Villarosa (EN)Modifica

 
Chiesa della Madonna della Catena, Villarosa

In Sicilia tutti i toponimi che indicano catena e le chiese titolate Santa Maria della Catena sono rispettivamente contrade abitate in quel tempo da giudei e sedi di antiche sinagoghe[2].Il luogo Contrada Catena di Villarosa era uno dei punti di confine tra Val di noto e Val d’Imera, che allora rappresentava la suddivisione geografica della Sicilia. A quel tempo Villarosa era punto di sosta dei forestieri in transito. Su questa altura a un chilometro dal paese è stato più volte ipotizzato ci fosse una dogana, un passaggio obbligato, sin dal tardo medio evo dove si pagava dazio per il passaggio da una regione amministrativa all’altra.[3]

Leonforte (EN)Modifica

A Leonforte la devozione alla Madonna della Catena è molto sentita. La festa viene celebrata la seconda domenica di ottobre nel piccolo santuario a Lei dedicato nella parte nord della cittadina. La chiesa è meta di numerosi pellegrini provenienti non solo da Leonforte ma anche dai paesi vicini (Assoro, Agira, Nicosia, Nissoria) che offrono alla Madonna, per grazia ricevuta o da ricevere, il viaggio a piedi.
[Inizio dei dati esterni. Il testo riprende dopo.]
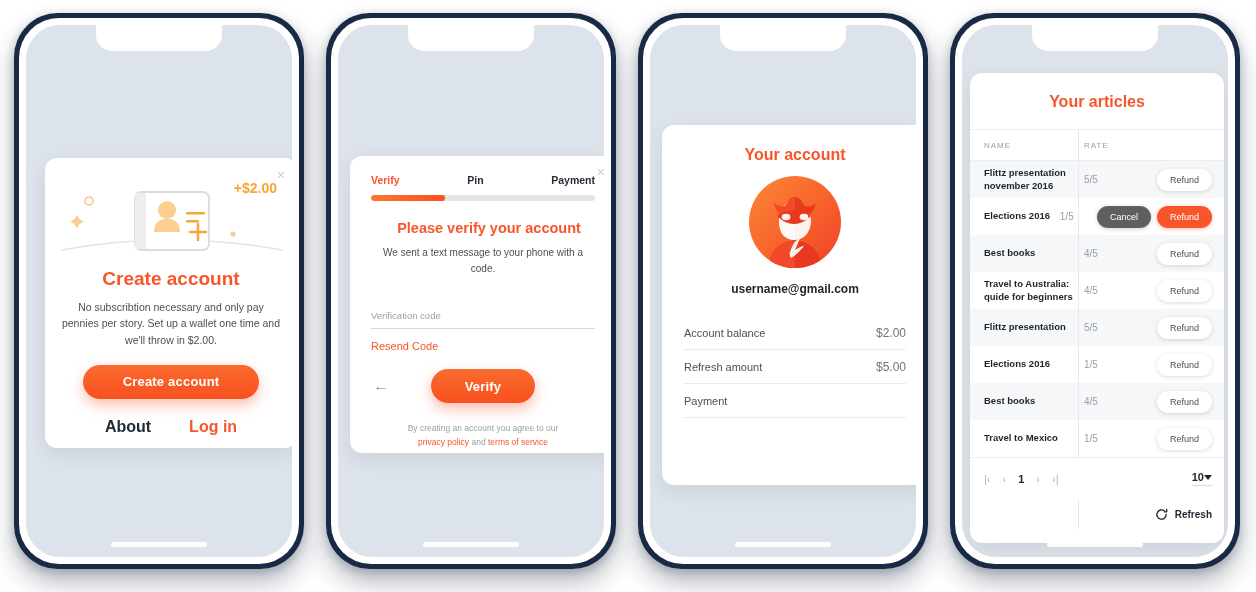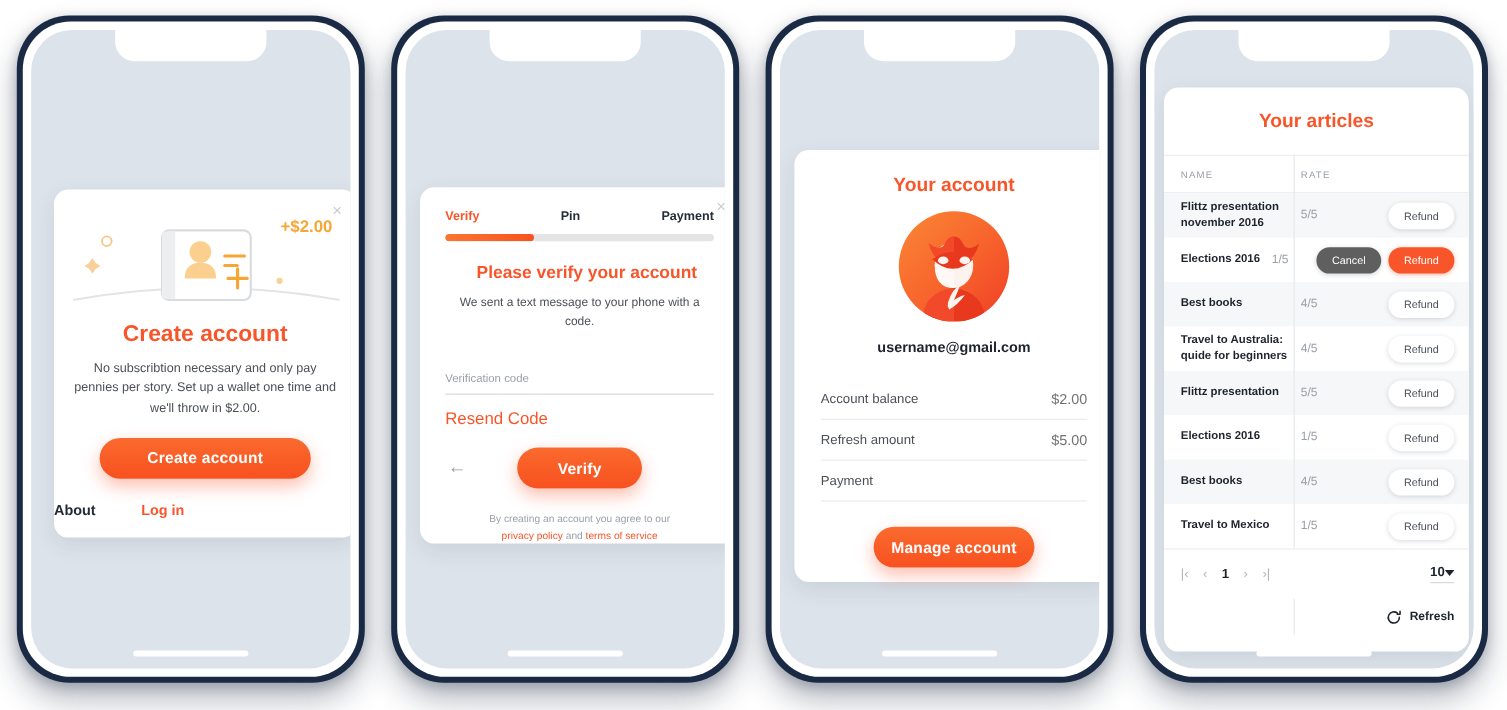--- a/index.html
+++ b/index.html
@@ -135,7 +135,7 @@
   .field { margin: 33px 21px 0; }
   .field-label { font-size: 9.5px; color: #9aa0a8; }
   .field-line { margin-top: 7px; height: 1px; background: #d6d9dd; }
-  .resend { margin: 11px 21px 0; font-size: 14px; color: #f8552a; cursor: pointer; }
+  .resend { margin: 11px 21px 0; font-size: 11px; color: #f8552a; cursor: pointer; }
   .verify-row { position: relative; margin-top: 17px; height: 34px; }
   .back-arrow {
     position: absolute; left: 23px; top: 8px;

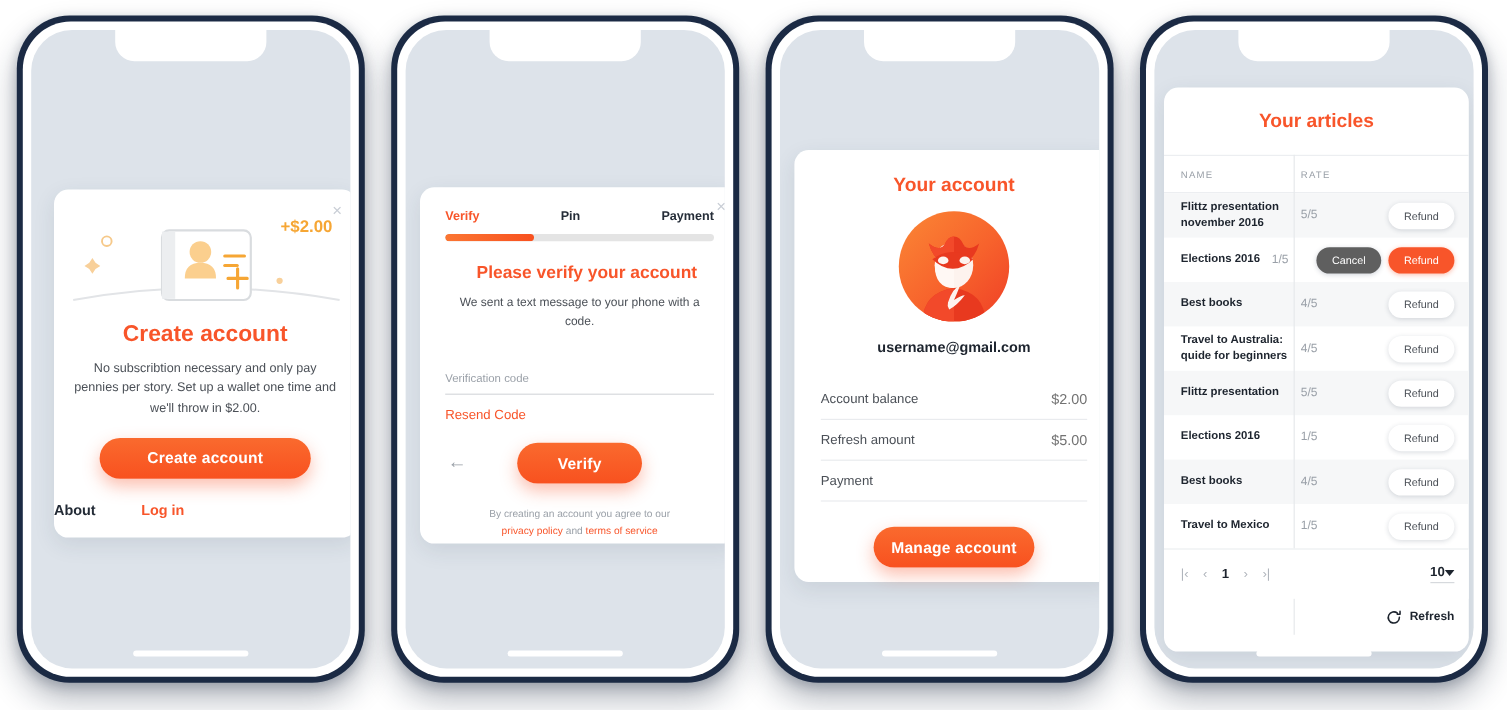--- a/index.html
+++ b/index.html
@@ -112,8 +112,8 @@
   }
   #card1 .btn-primary { width: 176px; height: 34px; margin: 17px auto 0; }
   .links-row {
-    display: flex; gap: 38px;
-    margin-top: 19px; font-size: 12px; font-weight: bold;
+    display: flex; justify-content: center; gap: 38px;
+    margin-top: 19px; font-size: 16px; font-weight: bold;
   }
   .link-dark { color: #232b36; cursor: pointer; }
   .link-orange { color: #f8552a; cursor: pointer; }

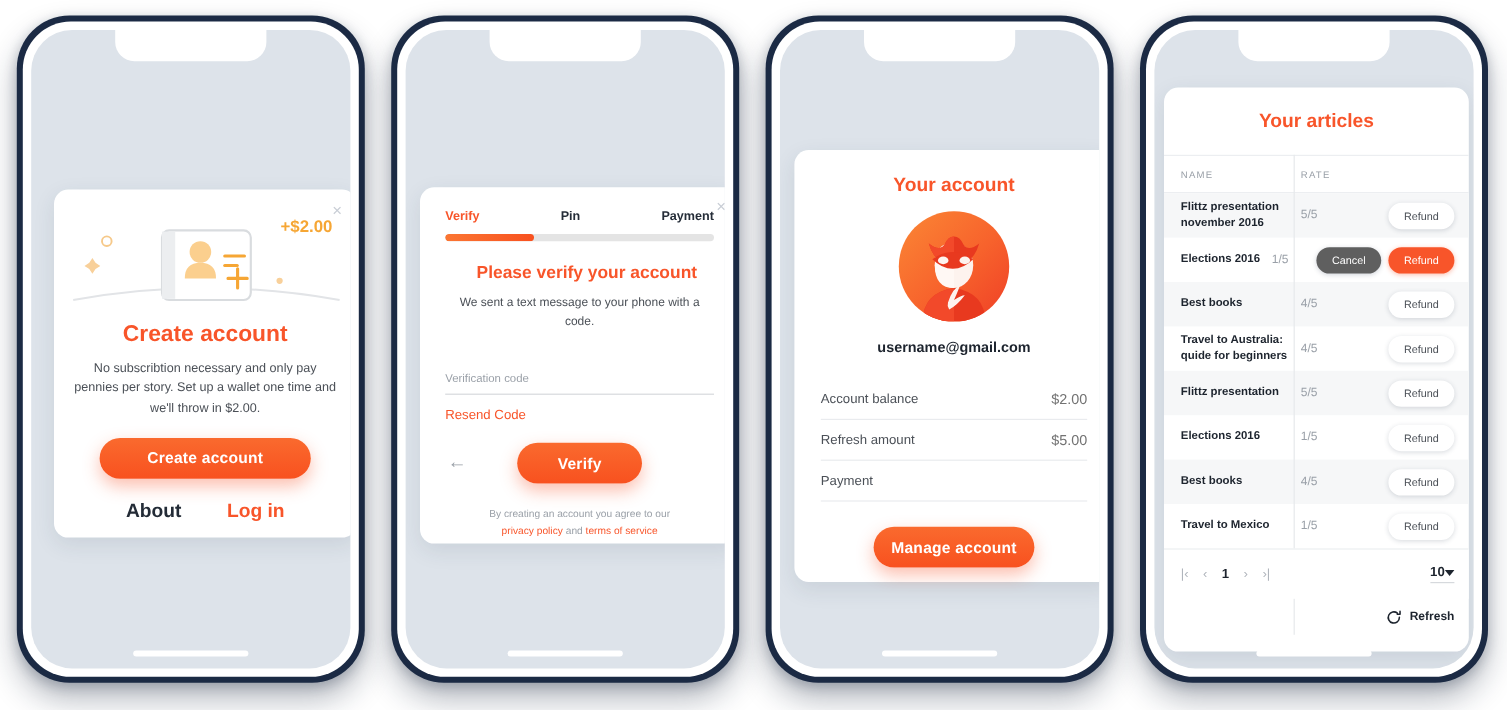--- a/index.html
+++ b/index.html
@@ -357,7 +357,6 @@
             </div>
           </div>
 
-          <button class="btn-primary">Manage account</button>
         </div>
       </div>
     </div>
La festa è preceduta dalla novena (nove giorni di preghiera in preparazione alla festa) dove vengono celebrate sante messe e benedizioni dedicate ai bambini, ai giovani, alle famiglie, ai defunti, ai malati, ai missionari e agli automobilisti; in questi nove giorni, dopo le funzioni della novena, la chiesa rimane aperta alle numerose persone che vogliono onorare Maria Santissima. Il sabato che precede la festa è dedicato alla Madonna; vengono celebrati i vespri, e la chiesetta rimane aperta fino a tarda serata poiché numerosi devoti rendono omaggio alla venerata statua della Madonna. Il giorno della festa è caratterizzato da una grande folla che sin dalle prime luci dell'alba riempie la chiesa dopo aver affrontato un lungo viaggio a piedi durante la notte, e partecipa alle sante messe che cominciano alle ore 6:30 fino alle 11:30 davanti all'altare della Vergine; alle 10:30 viene celebrata la messa solenne dal vescovo della diocesi. Nel pomeriggio si svolge una solenne Processione col simulacro della Madonna della Catena lungo il corso principale del paese portato a spalla dai fedeli che indossano un caratteristico mantello di colore avorio con impressa sul petto l'immagine di Maria SS. della Catena. La processione si conclude con la sosta del simulacro davanti alla chiesa, poi la benedizione Eucaristica e, a conclusione della festa, uno spettacolo di fuochi pirotecnici (u castieddu). Nelle sere del sabato e della domenica della festa, ha luogo la sagra della salsiccia e vari spettacoli nello spiazzale accanto alla chiesa.

Castelbuono (PA)Modifica

Nelle Madonie e in particolare a Castelbuono, il culto arrivò prestissimo poiché il conte Enrico Ventimiglia era a Palermo quando il miracolo avvenne e ne restò talmente impressionato che volle divulgarlo.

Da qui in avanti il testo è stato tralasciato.